I drove up Lothian Road.  There were people on the street on every block.  It is the same, worse even, in Glasgow and in Manchester.  Over the last couple of years, the numbers seem to have gone up and up.  Outside a convenience store near Tollcross I saw another body on the street.  Light spilling from the door silhouetted two young people kneeling down with a blue plastic carrier bag from which they seemed to be offering the body food.

After the milonga, I went to get bread for my son's packed lunch the next day.  It was nearly 11pm, with the nightime temperature about freezing.  Within days it was to fall well below zero.  A guy wrapped in a blanket sat outside the store cheerily asking for change.  I tried, distractedly, to enter by a closed door.  He called out:   Next on the left.   When I came out, I saw his cheeks were thin.  So many are like that.  I gave him a fiver which was the note I had on me.  I thought about the man from London and wondered what he would have done that evening.  Thank goodness for those few there are, that we know personally, who are moral compasses for the rest of us.

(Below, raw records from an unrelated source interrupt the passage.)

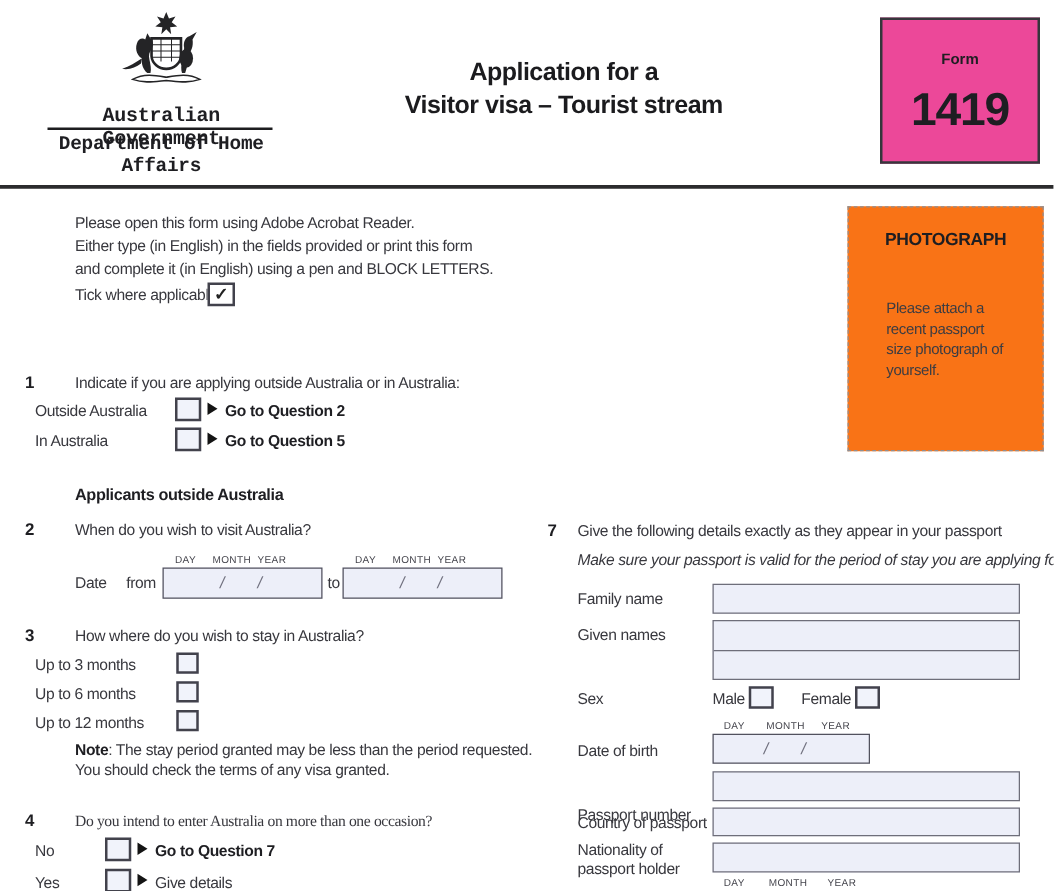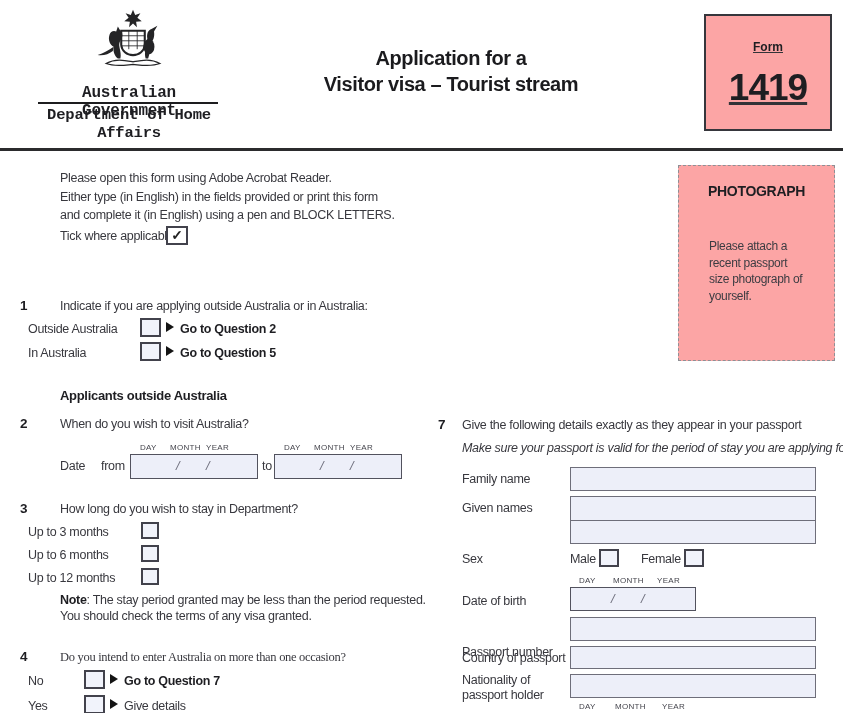--- a/index.html
+++ b/index.html
@@ -39,7 +39,7 @@
   .hrule { position:absolute; left:0; width:843px; height:3px; background:#2b2b2d; }
   .gov-underline { position:absolute; height:2px; background:#1d1d1f; }
 
-  .formbox { position:absolute; border:2px solid #36363c; background:#fca5a5;text-decoration:underline; }
+  .formbox { position:absolute; border:2px solid #36363c; background:#ec4899; }
   .photobox { position:absolute; border:1px dashed #8f8f94; background:#fca5a5; }
 
   .title { position:absolute; font-weight:bold; font-size:20px; line-height:26px; color:#1b1b1e; letter-spacing:-0.4px; }

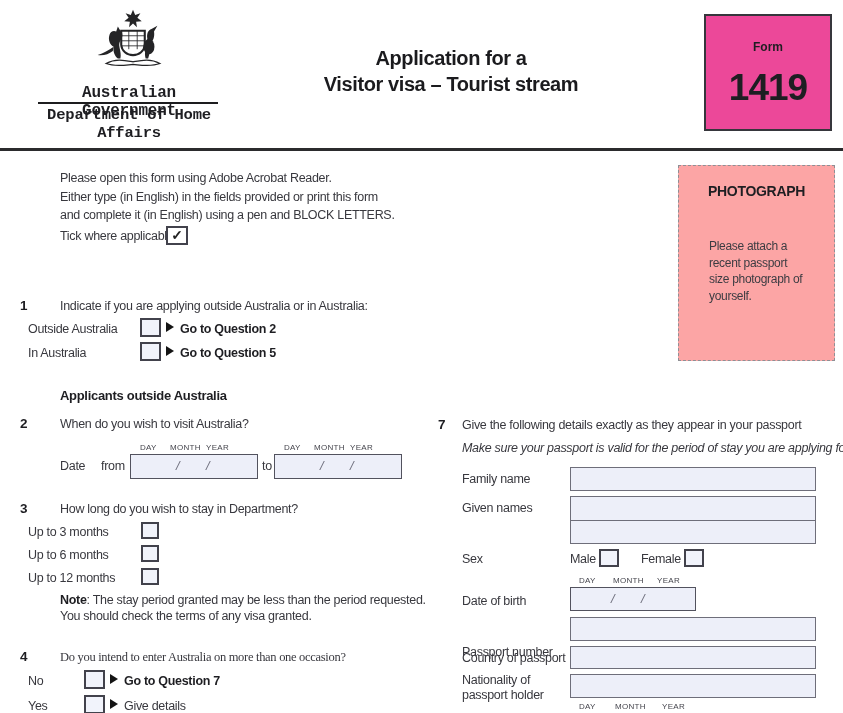--- a/index.html
+++ b/index.html
@@ -40,7 +40,7 @@
   .gov-underline { position:absolute; height:2px; background:#1d1d1f; }
 
   .formbox { position:absolute; border:2px solid #36363c; background:#ec4899; }
-  .photobox { position:absolute; border:1px dashed #8f8f94; background:#fca5a5; }
+  .photobox { position:absolute; border:1px dashed #8f8f94; background:#f97316; }
 
   .title { position:absolute; font-weight:bold; font-size:20px; line-height:26px; color:#1b1b1e; letter-spacing:-0.4px; }
   .parta { position:absolute; font-family:"Liberation Serif", serif; font-style:italic; font-weight:600; font-size:22px; color:#1f1f23; letter-spacing:0.2px; }

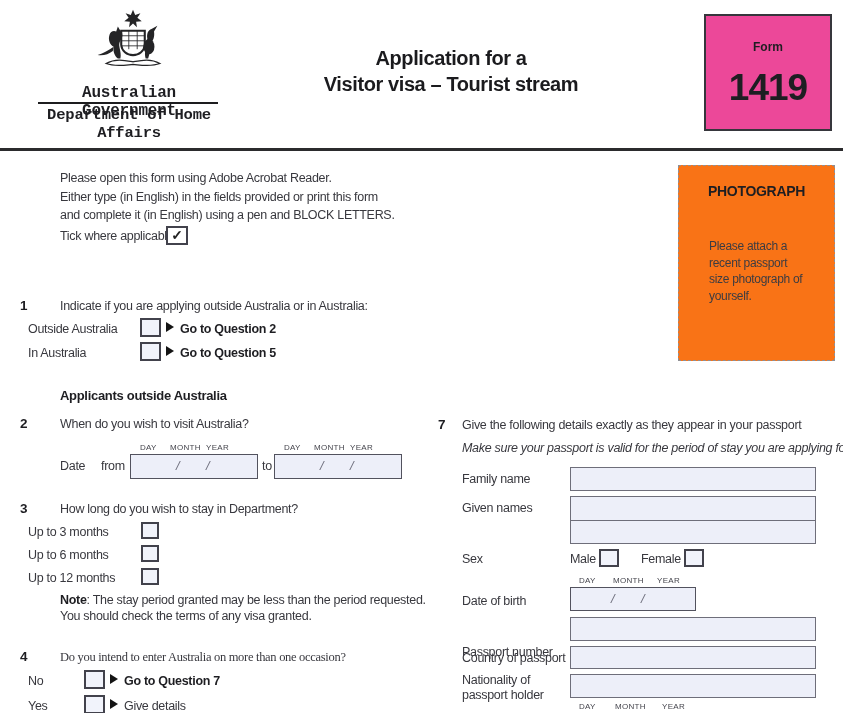--- a/index.html
+++ b/index.html
@@ -132,7 +132,7 @@
   </div>
 
   <div class="qnum" style="left:20px; top:501px;">3</div>
-  <div class="abs lbl" style="left:60px; top:502px;">How long do you wish to stay in Department?</div>
+  <div class="abs lbl" style="left:60px; top:502px;">How where do you wish to stay in Australia?</div>
 
   <div class="abs lbl right" style="left:28px; top:525px; width:107px;">Up to 3 months</div>
   <div class="cb" style="left:141px; top:522px; width:18px; height:17px;"></div>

This week in my own town I passed on my bike a man with a loping gait heading down the street.  I realised that under his bright coat and sweat pants that he was thin but it was the unusual sound that had drawn my attention.  It was his laces, undone or broken, slapping on the street.  His thin tennis shoes were full of holes.

I see, often, a lack of pretension on my town's streets.  That could be because many shuffle about, lumpish, overweight, ill, on mobility scooters, or hang about the high street chatting in small groups, fag in one hand, pushchair in the other.  The population numbers under 50,000 and there are swathes of social and economic deprivation.  If they are not badly dressed, most people dress not for show or ostentation, but practically.  What I also notice is many people talk to those begging on the street, as though they know them, perhaps as equals, certainly as acquaintances do.  I wonder at it every time I see it.  Now it is no longer the beggars on one side of an invisible line and us on the other, it is the beggar with his non-begging friend on one side and I on the other.  I am separated from that easy communication by upbringing, accent, by how my nationality will be perceived, by a lack of understanding and empathy, by uncertainty and fear and it is a shameful feeling.

We connect with such facility with strangers in the milonga and yet great gulfs - chasms in the pavement which we step around, carefully, which seem so real yet are wholly imaginary - separate us from other strangers.